• [Your goal]
Reproduce exactly the lines of this material that begin at the line with "吴梦欣 | 技能考核成绩: 66 -> 67" and end at the line with "詹常宏 | 比率: 1.41 -> 1.52", both included. Omit the pictures and everything else.

────────────────────

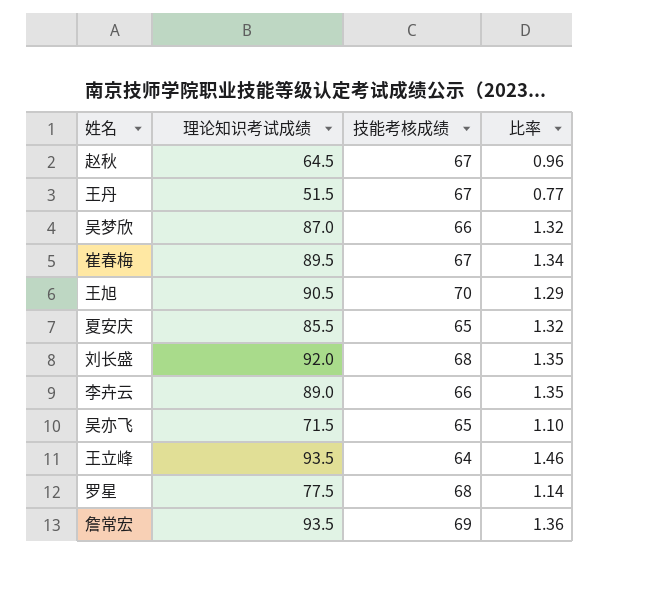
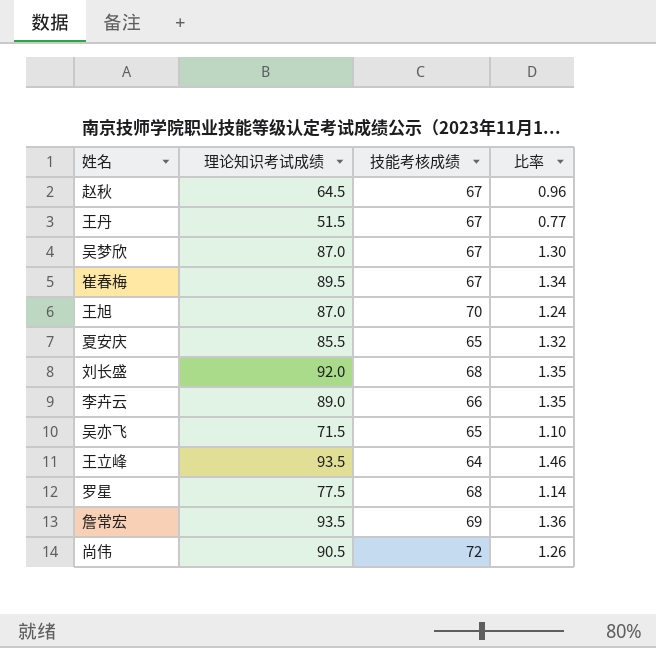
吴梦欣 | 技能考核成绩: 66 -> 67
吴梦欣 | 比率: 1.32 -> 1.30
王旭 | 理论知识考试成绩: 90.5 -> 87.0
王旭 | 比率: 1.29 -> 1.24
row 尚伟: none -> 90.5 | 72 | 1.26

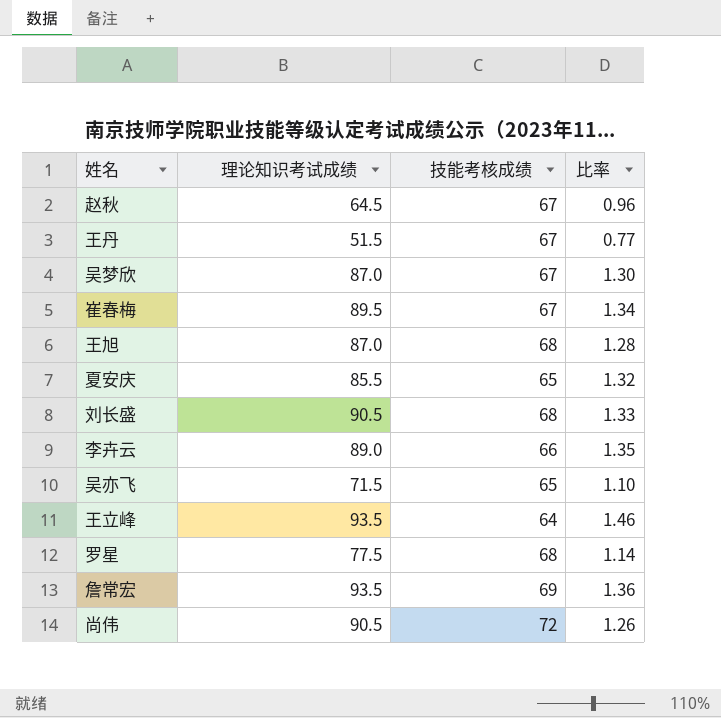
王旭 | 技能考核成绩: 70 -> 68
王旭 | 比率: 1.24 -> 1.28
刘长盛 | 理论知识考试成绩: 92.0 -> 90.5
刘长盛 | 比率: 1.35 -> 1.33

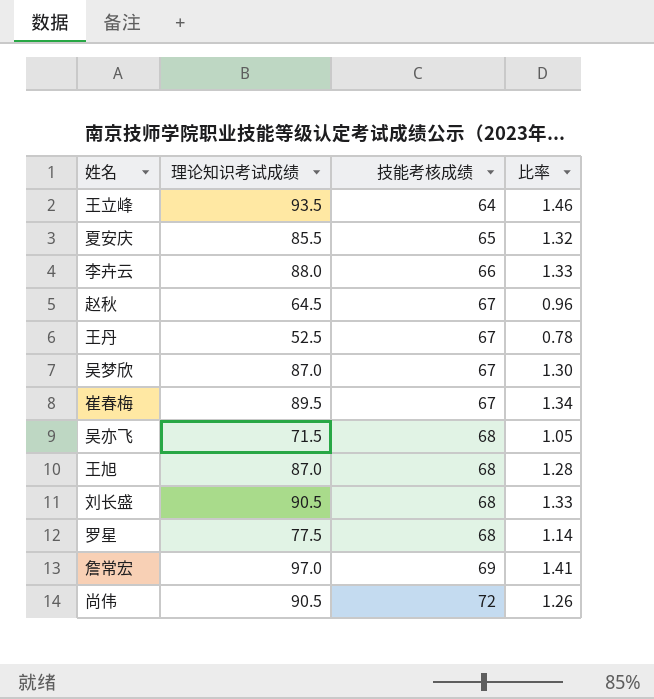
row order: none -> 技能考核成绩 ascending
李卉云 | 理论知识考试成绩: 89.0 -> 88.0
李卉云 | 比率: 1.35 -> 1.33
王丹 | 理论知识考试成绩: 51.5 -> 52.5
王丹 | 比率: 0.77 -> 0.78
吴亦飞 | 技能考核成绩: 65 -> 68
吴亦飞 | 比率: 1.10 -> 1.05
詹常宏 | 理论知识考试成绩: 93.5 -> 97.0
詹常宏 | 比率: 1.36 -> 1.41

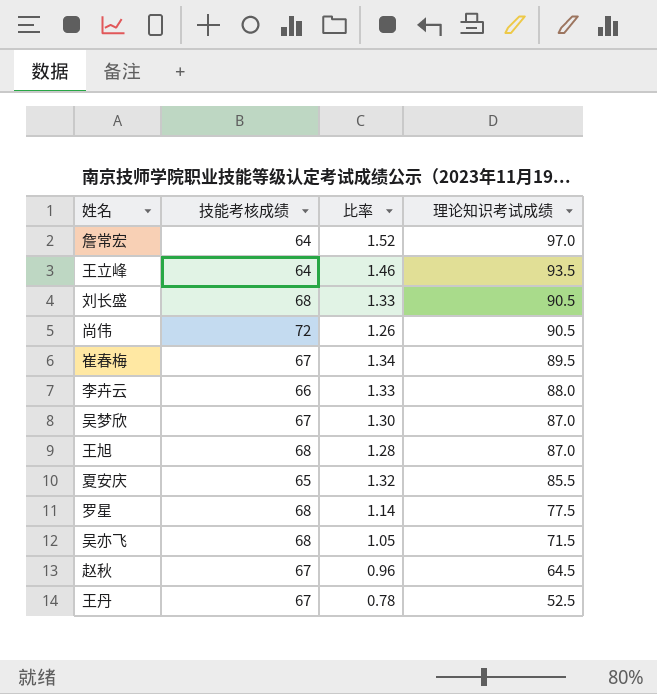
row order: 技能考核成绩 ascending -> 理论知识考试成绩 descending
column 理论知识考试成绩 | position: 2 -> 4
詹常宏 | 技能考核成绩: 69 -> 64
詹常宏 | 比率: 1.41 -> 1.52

────────────────────

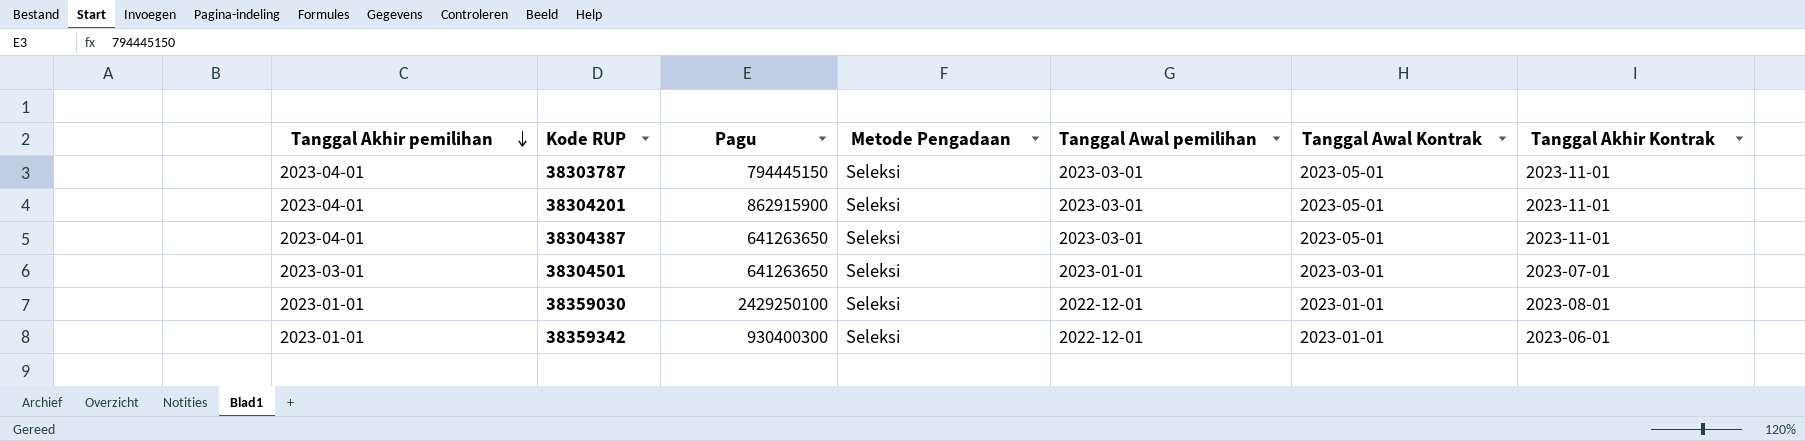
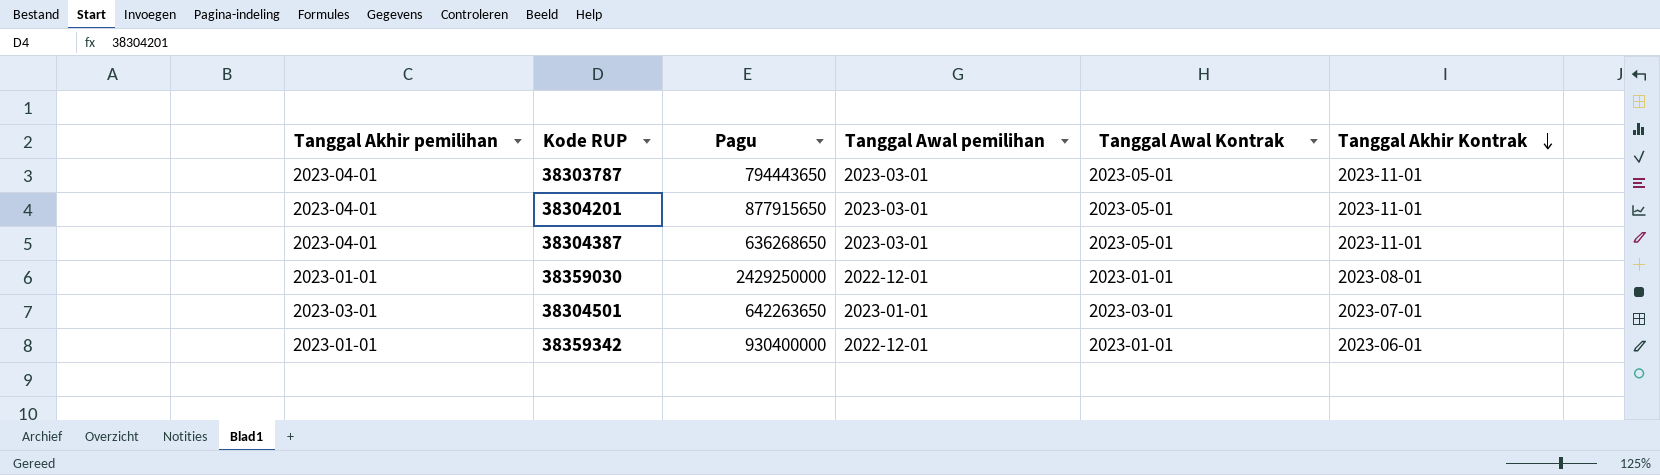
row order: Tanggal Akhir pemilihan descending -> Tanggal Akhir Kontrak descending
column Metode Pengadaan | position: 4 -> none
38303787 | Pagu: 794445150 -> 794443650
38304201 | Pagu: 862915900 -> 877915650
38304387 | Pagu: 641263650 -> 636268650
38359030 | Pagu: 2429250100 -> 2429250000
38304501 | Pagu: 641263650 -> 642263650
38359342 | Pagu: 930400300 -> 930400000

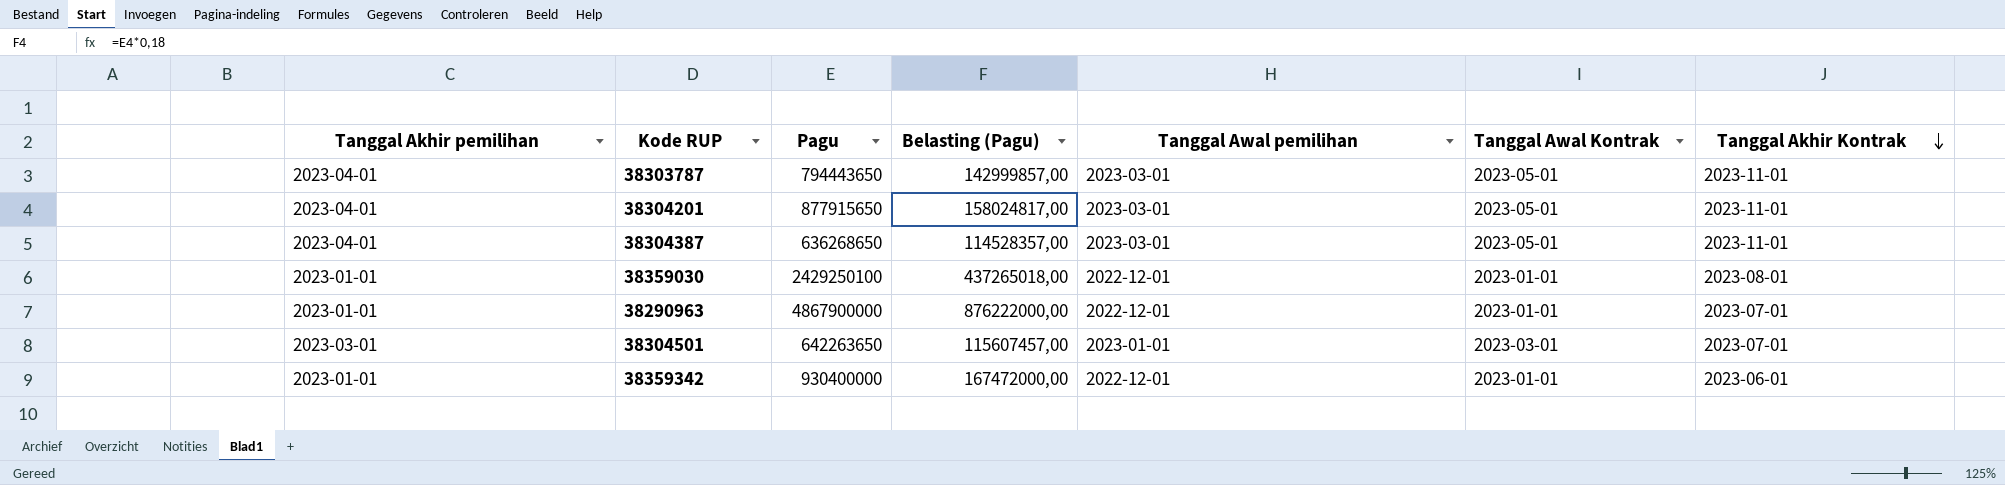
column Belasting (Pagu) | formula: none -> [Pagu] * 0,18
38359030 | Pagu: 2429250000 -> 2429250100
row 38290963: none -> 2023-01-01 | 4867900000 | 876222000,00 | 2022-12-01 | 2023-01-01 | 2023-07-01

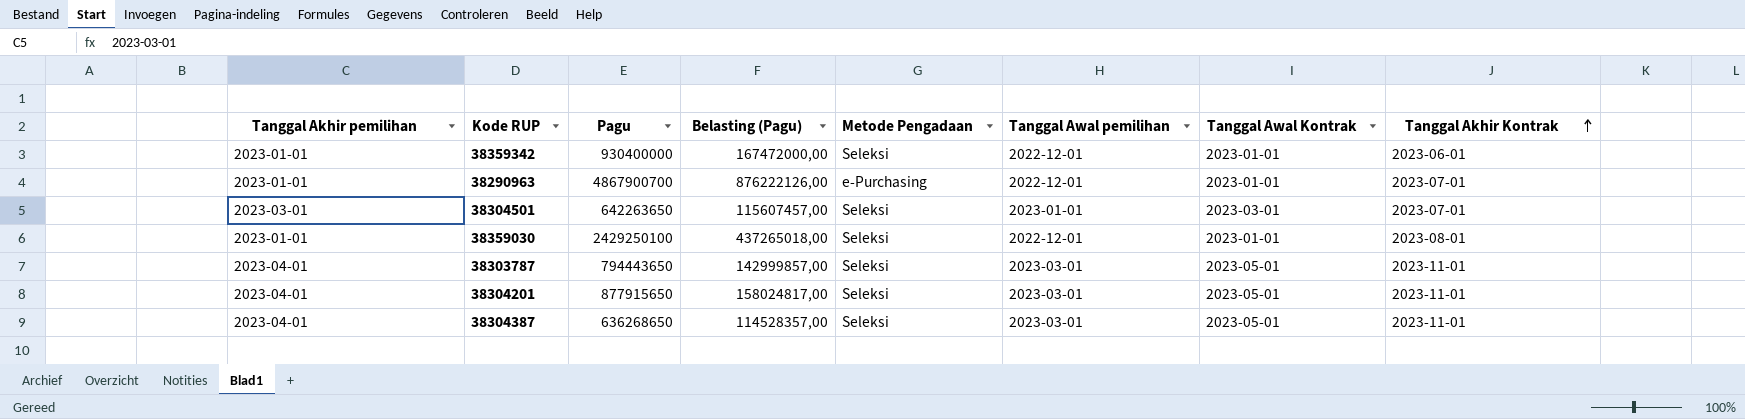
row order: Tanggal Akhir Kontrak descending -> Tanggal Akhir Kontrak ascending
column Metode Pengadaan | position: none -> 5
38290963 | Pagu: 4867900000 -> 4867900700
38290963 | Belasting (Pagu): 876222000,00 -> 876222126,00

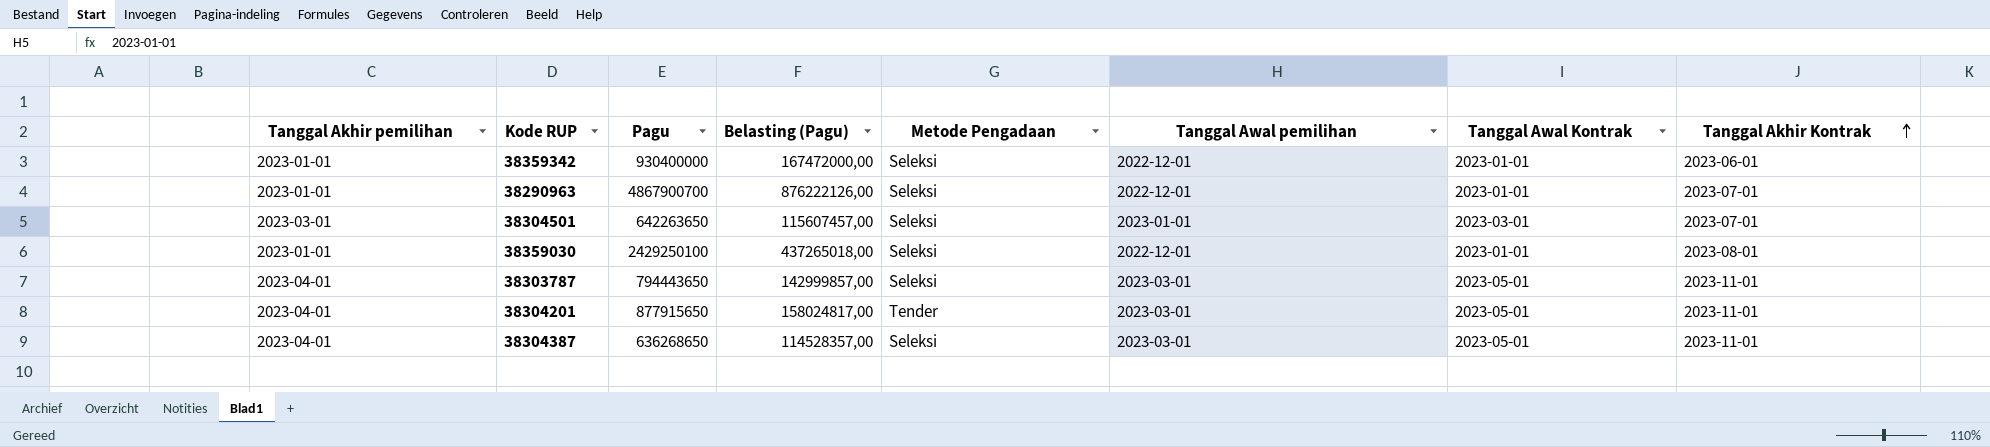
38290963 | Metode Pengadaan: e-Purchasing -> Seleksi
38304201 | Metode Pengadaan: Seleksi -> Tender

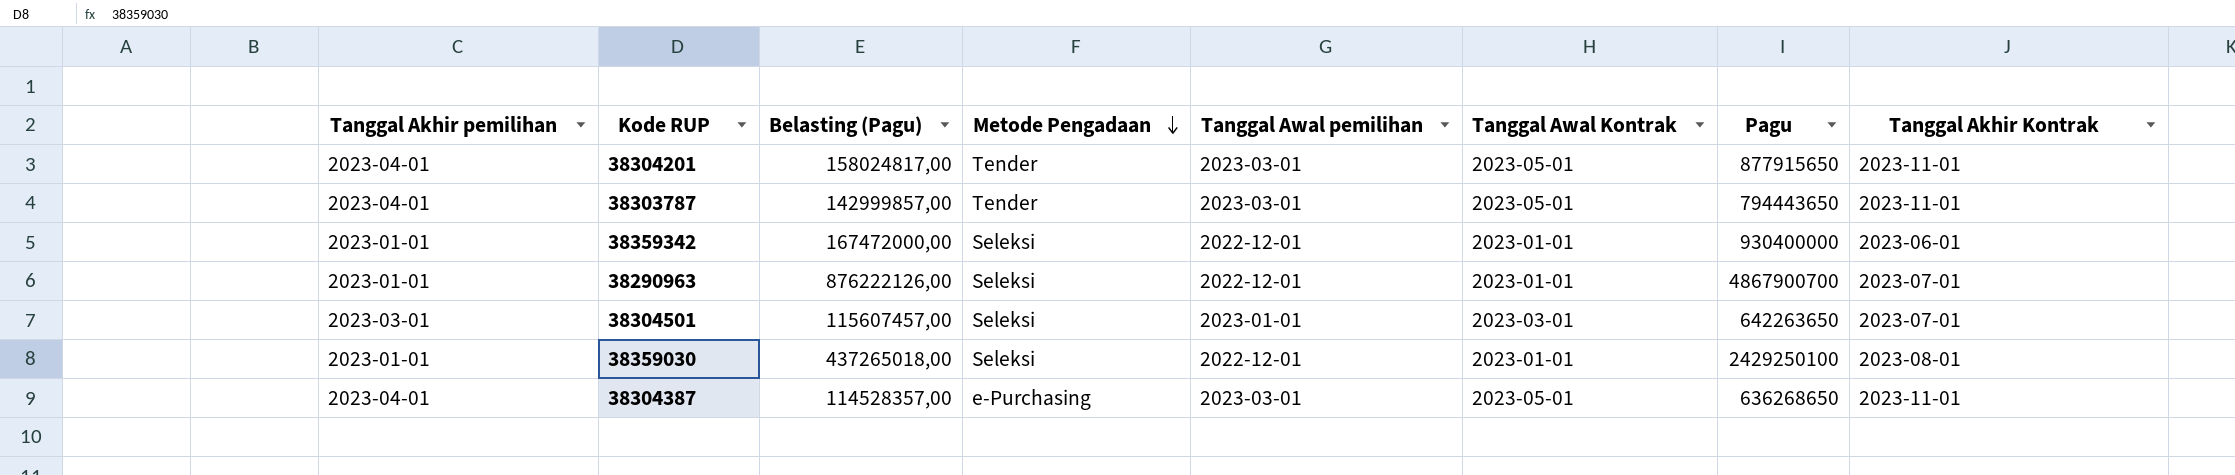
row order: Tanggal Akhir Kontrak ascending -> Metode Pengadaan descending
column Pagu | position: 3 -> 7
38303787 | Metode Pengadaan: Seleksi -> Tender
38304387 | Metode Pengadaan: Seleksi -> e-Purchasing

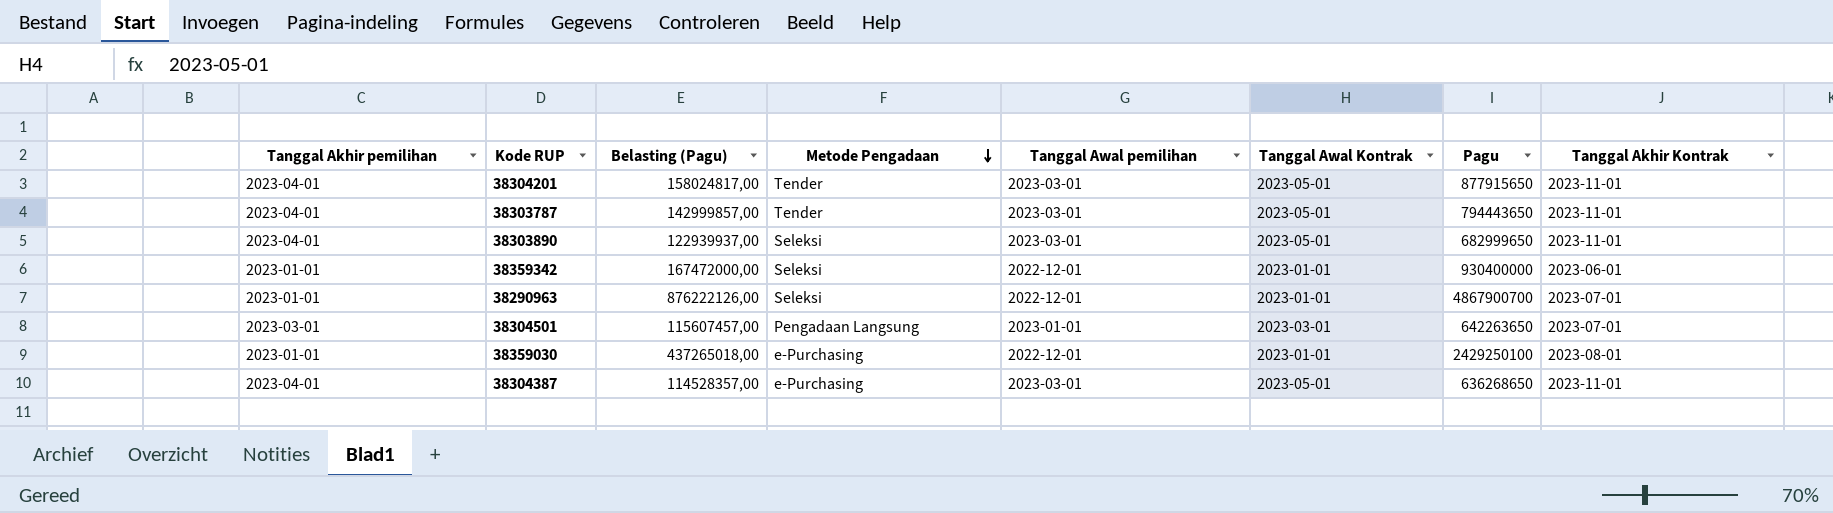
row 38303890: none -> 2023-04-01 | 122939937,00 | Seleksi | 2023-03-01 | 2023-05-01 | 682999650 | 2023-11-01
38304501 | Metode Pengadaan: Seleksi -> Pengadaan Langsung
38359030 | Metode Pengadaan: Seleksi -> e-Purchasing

────────────────────

• [Reply to the task]
吴梦欣 | 技能考核成绩: 66 -> 67
吴梦欣 | 比率: 1.32 -> 1.30
王旭 | 理论知识考试成绩: 90.5 -> 87.0
王旭 | 比率: 1.29 -> 1.24
row 尚伟: none -> 90.5 | 72 | 1.26

王旭 | 技能考核成绩: 70 -> 68
王旭 | 比率: 1.24 -> 1.28
刘长盛 | 理论知识考试成绩: 92.0 -> 90.5
刘长盛 | 比率: 1.35 -> 1.33

row order: none -> 技能考核成绩 ascending
李卉云 | 理论知识考试成绩: 89.0 -> 88.0
李卉云 | 比率: 1.35 -> 1.33
王丹 | 理论知识考试成绩: 51.5 -> 52.5
王丹 | 比率: 0.77 -> 0.78
吴亦飞 | 技能考核成绩: 65 -> 68
吴亦飞 | 比率: 1.10 -> 1.05
詹常宏 | 理论知识考试成绩: 93.5 -> 97.0
詹常宏 | 比率: 1.36 -> 1.41

row order: 技能考核成绩 ascending -> 理论知识考试成绩 descending
column 理论知识考试成绩 | position: 2 -> 4
詹常宏 | 技能考核成绩: 69 -> 64
詹常宏 | 比率: 1.41 -> 1.52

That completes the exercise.